> _ACTION ITEM_
All lines from the one that contains "none -> <span>Status</span>" through the final line of the entries must be repeated exactly. No other lines belong in the output.

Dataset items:

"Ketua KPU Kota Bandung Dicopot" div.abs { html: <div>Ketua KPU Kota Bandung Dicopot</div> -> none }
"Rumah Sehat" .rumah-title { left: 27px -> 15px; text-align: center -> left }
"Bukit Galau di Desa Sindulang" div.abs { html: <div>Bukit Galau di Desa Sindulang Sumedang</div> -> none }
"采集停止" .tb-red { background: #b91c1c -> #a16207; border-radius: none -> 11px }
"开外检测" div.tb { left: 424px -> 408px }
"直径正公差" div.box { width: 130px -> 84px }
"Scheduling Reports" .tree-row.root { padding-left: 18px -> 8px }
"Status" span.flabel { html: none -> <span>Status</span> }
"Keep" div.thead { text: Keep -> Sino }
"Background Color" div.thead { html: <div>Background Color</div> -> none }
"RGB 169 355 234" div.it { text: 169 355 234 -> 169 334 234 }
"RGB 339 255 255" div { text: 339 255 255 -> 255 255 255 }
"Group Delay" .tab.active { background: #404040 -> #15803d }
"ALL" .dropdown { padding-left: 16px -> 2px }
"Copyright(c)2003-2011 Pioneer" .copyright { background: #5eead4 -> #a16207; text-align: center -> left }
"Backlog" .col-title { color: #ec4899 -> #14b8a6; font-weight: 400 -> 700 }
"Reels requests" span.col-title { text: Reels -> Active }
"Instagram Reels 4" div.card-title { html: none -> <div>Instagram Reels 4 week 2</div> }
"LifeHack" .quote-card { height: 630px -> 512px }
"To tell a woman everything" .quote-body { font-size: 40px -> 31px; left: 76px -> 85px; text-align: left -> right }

> _WRITTEN ANSWER_
"Status" span.flabel { html: none -> <span>Status</span> }
"Keep" div.thead { text: Keep -> Sino }
"Background Color" div.thead { html: <div>Background Color</div> -> none }
"RGB 169 355 234" div.it { text: 169 355 234 -> 169 334 234 }
"RGB 339 255 255" div { text: 339 255 255 -> 255 255 255 }
"Group Delay" .tab.active { background: #404040 -> #15803d }
"ALL" .dropdown { padding-left: 16px -> 2px }
"Copyright(c)2003-2011 Pioneer" .copyright { background: #5eead4 -> #a16207; text-align: center -> left }
"Backlog" .col-title { color: #ec4899 -> #14b8a6; font-weight: 400 -> 700 }
"Reels requests" span.col-title { text: Reels -> Active }
"Instagram Reels 4" div.card-title { html: none -> <div>Instagram Reels 4 week 2</div> }
"LifeHack" .quote-card { height: 630px -> 512px }
"To tell a woman everything" .quote-body { font-size: 40px -> 31px; left: 76px -> 85px; text-align: left -> right }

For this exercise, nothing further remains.